Bash: Fastest way of determining dimensions of image from URL
Solution 1
As you note, you don't need the whole ImageMagick package. You just need identify
.
You will also need the libraries the executable links to (and the libraries those libraries link to).
> whereis identify
identify: /bin/identify /usr/bin/identify /usr/share/man/man1/identify.1.gz
> ldd /bin/identify
ldd
will show a list. When I did this, it included some X libs, libjpeg, etc. and two libraries clearly from the ImageMagick package, libMagickCore
and libMagickWand
. Those look to be linked to the same bunch of things, so if you have that, identify
should work.
You don't have to download an entire image in order to get the dimensions, because these are in a header at the beginning of the file and that's what identify
looks at. For example, here I'm copying the first 4 kB from a complete jpeg into a new file:
dd if=real.jpg of=test.jpg bs=1024 count=4
4 kB should be more than enough to include the header -- I'm sure you could do it with 1/4 that amount. Now:
>identify test.jpg
test.jpg JPEG 893x558 893x558+0+0 8-bit DirectClass 4.1KB 0.000u 0:00.000
Those are the correct dimensions for real.jpg
. Notice, however, that the size (4.1KB) is the size of the truncated file, since that information is not from the image header.

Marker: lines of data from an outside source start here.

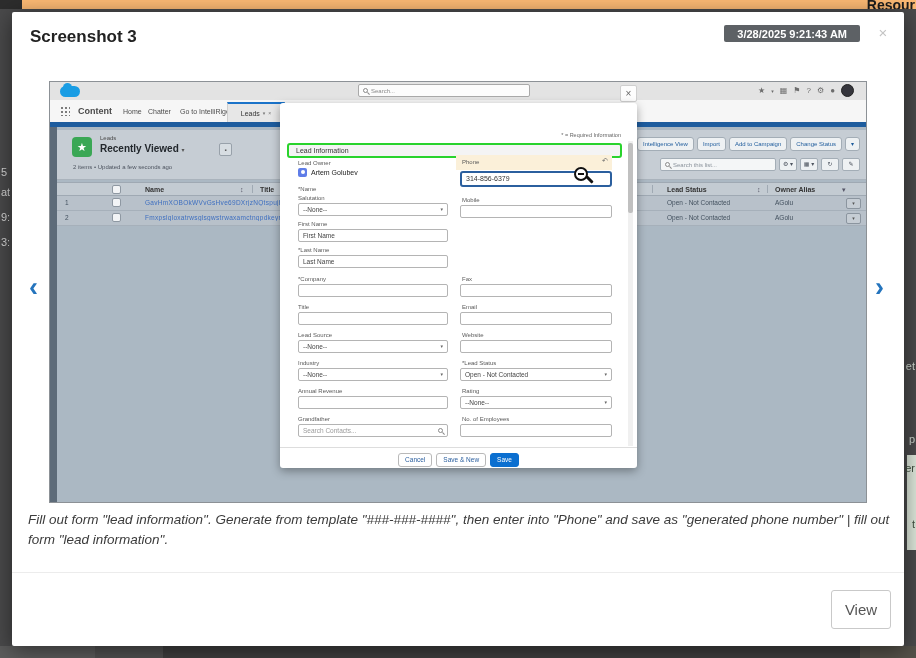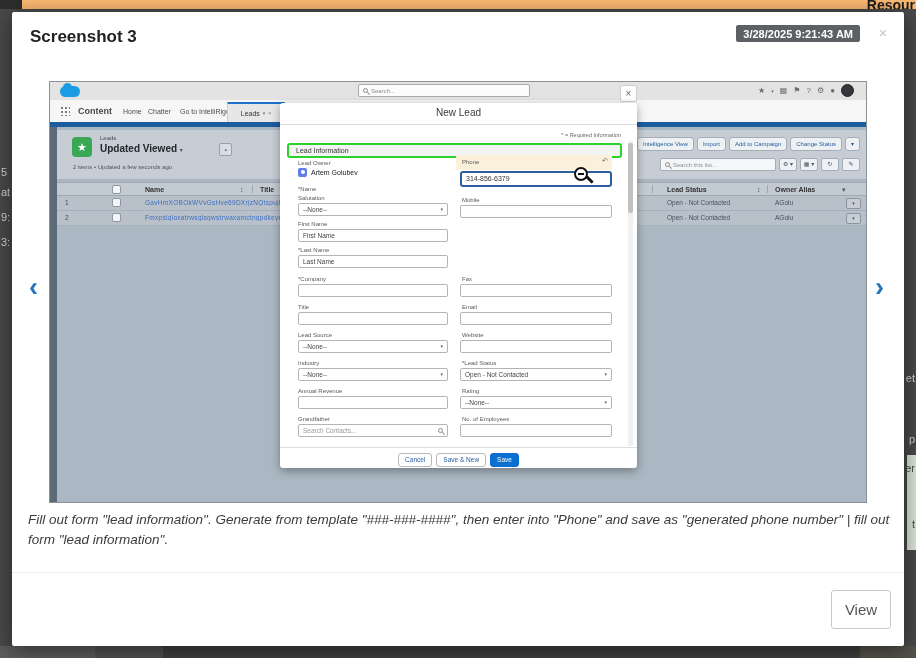"3/28/2025 9:21:43 AM" .m-badge { padding: 3px 7px 2px -> 3px 13px 2px }
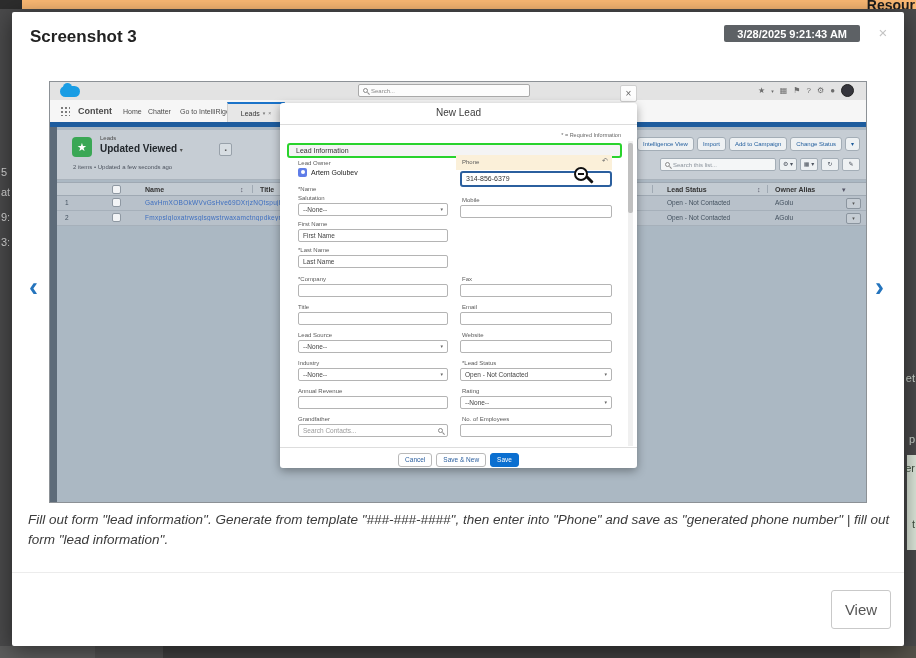"New Lead" div.nl-titlebar { html: <div>New Lead</div> -> none }
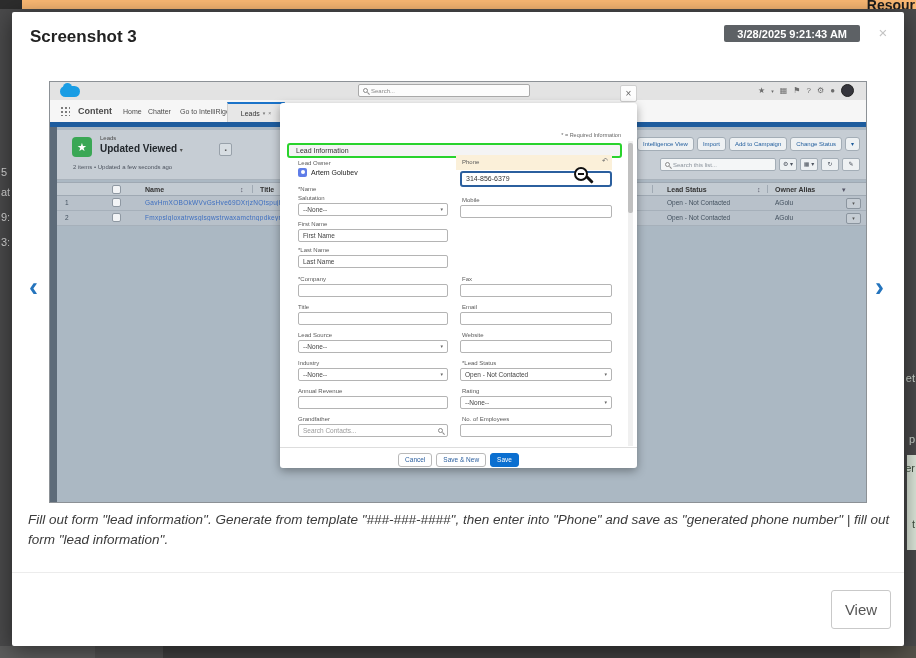"Updated Viewed" span { text: Updated -> Recently }
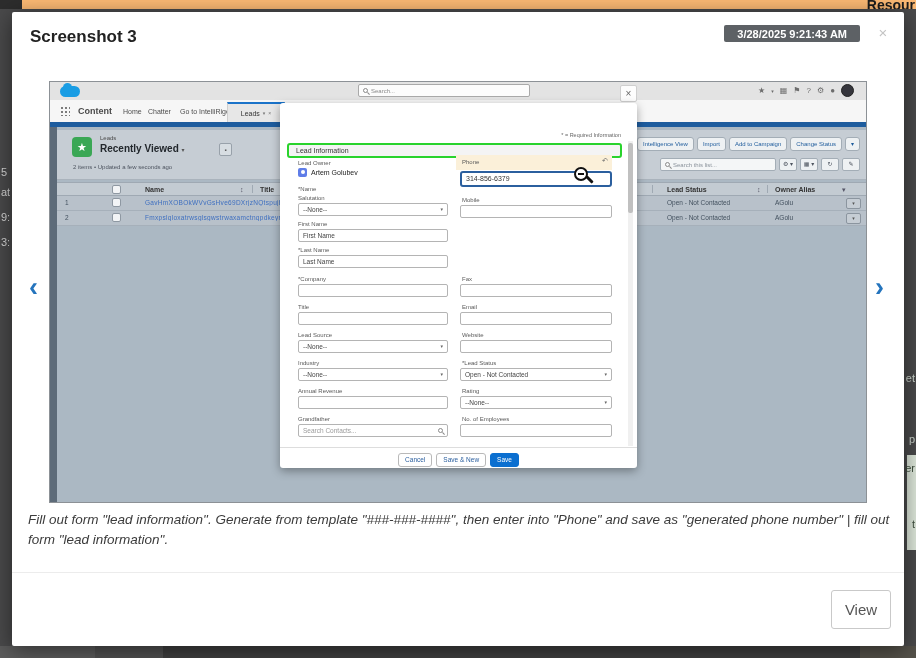"et" span.bg-rightline { top: 372px -> 360px }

So: you only have to download the first kilobyte or so of each image.
Solution 2
You can use curl
to download parts of the image. It all depends on how robust it has to be. A test-case could be first 500 bytes. Seems to work for a lot of png
and jpg
, then use identify
or the like to check the size.
curl -o 500-peek -r0-500 "http://example.net/some-image.png"
Edit:
Long time since I wrote image parsers, but gave it some thought and refreshed some of my memory.
I suspect that it is all kind of images you want to check (but then again, perhaps not). I'll describe some of the more common ones: PNG
, JPEG
(JFIF) and GIF
.
PNG:
These are simple when it comes to extraction of size. A png
header stores the size within the first 24 bytes. First comes a fixed header:
byte value description
0 0x89 Bit-check. 0x89 has bit 7 set.
1-3 PNG The letters P,N and G
4-5 \r\n Newline check.
6 ^z MS-DOS won't print data beyond this using `print`
7 \n *nix newline.
Next comes chunks trough out the file. They consist of a fixed field of length, type and checksum. In addition an optional data section of length size.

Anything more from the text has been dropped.